In  Yedioth Ahronoth, the estimable Nahum Barnea had the same thought: “Netanyahu was quick to congratulate Obama on the successful operation. He did well to do so. We don’t know what his private thoughts on the matter were. I suspect that he was divided: on the one hand, like most Israelis, he celebrated the victory of good over evil, the sons of light over the sons of darkness. On the other, he realized that the Obama’s political gain is going to make it more difficult for him in his dealings with the US administration.”
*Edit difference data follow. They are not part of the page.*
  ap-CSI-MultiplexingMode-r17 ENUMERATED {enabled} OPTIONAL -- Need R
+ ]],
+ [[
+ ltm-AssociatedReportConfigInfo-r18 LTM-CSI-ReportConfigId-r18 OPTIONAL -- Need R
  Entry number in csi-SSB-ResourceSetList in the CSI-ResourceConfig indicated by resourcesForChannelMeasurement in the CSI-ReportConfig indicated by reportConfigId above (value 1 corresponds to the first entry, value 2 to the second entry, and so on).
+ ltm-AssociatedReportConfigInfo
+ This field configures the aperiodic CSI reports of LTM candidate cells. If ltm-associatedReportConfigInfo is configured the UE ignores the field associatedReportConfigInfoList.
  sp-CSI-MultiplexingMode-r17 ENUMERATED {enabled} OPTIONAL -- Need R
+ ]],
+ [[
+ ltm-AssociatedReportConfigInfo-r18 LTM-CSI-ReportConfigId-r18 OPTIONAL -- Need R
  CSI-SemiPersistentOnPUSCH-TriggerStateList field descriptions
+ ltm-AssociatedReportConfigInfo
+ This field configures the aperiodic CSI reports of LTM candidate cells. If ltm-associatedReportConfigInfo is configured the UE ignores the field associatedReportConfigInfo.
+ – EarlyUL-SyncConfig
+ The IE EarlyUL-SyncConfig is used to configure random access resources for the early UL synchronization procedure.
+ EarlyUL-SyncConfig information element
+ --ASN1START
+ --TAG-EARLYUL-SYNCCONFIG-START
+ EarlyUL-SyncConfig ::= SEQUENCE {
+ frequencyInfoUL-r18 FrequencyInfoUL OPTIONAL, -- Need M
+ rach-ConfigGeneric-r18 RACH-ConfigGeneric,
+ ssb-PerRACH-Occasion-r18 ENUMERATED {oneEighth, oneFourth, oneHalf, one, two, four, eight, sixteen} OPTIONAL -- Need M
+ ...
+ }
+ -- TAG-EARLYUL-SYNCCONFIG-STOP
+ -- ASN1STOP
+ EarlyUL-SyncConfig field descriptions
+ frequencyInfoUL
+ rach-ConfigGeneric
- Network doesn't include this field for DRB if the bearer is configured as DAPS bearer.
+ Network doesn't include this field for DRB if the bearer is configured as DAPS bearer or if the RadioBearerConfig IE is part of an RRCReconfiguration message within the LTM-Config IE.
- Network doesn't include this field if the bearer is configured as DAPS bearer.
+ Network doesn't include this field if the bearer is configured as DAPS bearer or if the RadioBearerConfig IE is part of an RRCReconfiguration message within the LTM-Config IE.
On the flip side, Israeli officials were cheered by Hamas’ response to bin Laden’s demise. Ismail Haniyeh, who runs the Hamas government in the Gaza Strip, condemned the Americans for their violence and lamented the death of an “Arab holy warrior.”  Reports said later in the day a backpedaling Hamas spokesman claimed Haniyeh was mostly irked at the violence, but the damage was done.  Netanyahu’s government instructed Israeli embassies to draw attention to the remarks while lobbying against a UN General Assembly vote on nominal Palestinian statehood.  The UN campaign has been gaining steam for months, while it was identified solely with the anti-terror Fatah-faction moderates who run the West Bank: Palestinian Authority President Mahmoud Abbas and prime minister Salam Fayyad. But under intense pressure from the Palestinian public, Fatah and Hamas have agreed to form a unity government — they could sign as early as today in Cairo.  And in the delicate realm of diplomacy,  the joint effort is more than twice as vulnerable when one of the partners is the Islamic Resistance Movement.